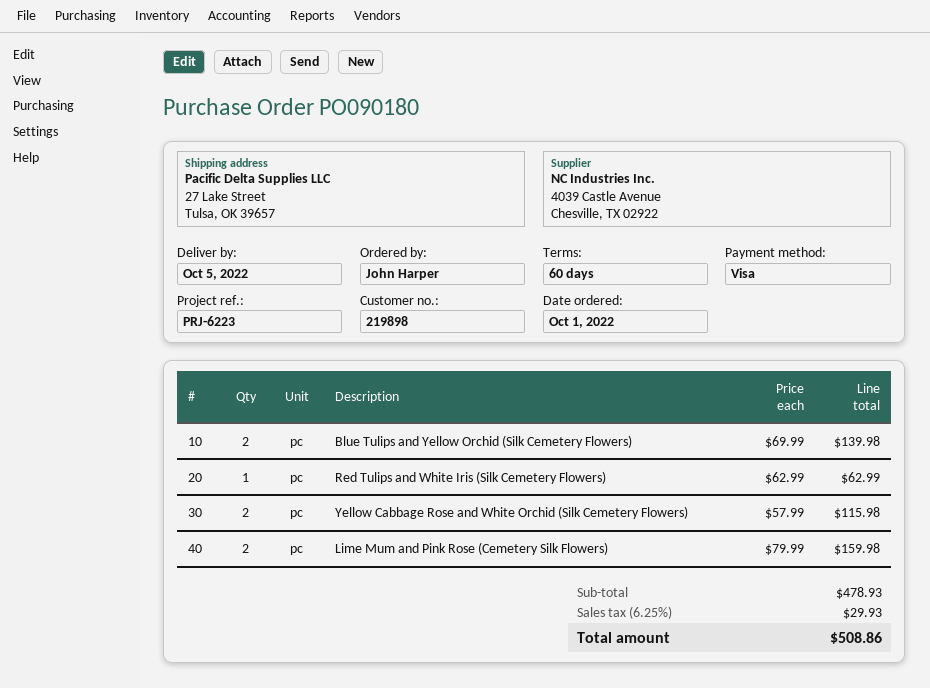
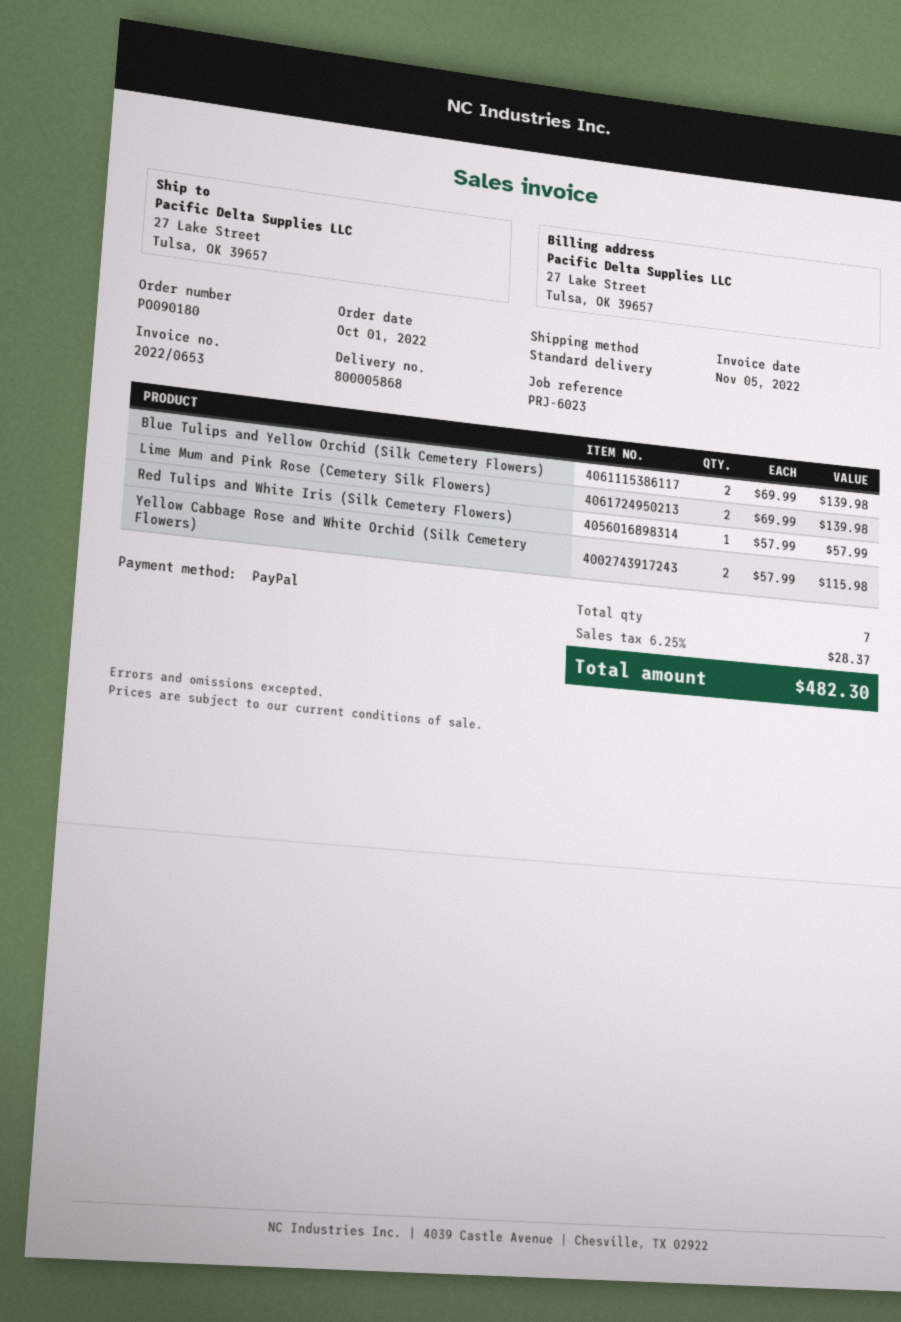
reference: PRJ-6223 -> PRJ-6023
payment method: Visa -> PayPal
Red Tulips and White Iris (Silk Cemetery Flowers): 1 x 62.99 = 62.99 -> 1 x 57.99 = 57.99
Lime Mum and Pink Rose (Cemetery Silk Flowers): 2 x 79.99 = 159.98 -> 2 x 69.99 = 139.98
tax: 6.25% = 29.93 -> 6.25% = 28.37
total: 508.86 -> 482.30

□ □ □ □ □ □ □

• TASK INSTRUCTIONS:
Begin with the line holding "payment method: Visa -> PayPal" and end with the last line of the material. Write out those lines exactly, and only those.

• SOLUTION TO THE PROBLEM:
payment method: Visa -> PayPal
Red Tulips and White Iris (Silk Cemetery Flowers): 1 x 62.99 = 62.99 -> 1 x 57.99 = 57.99
Lime Mum and Pink Rose (Cemetery Silk Flowers): 2 x 79.99 = 159.98 -> 2 x 69.99 = 139.98
tax: 6.25% = 29.93 -> 6.25% = 28.37
total: 508.86 -> 482.30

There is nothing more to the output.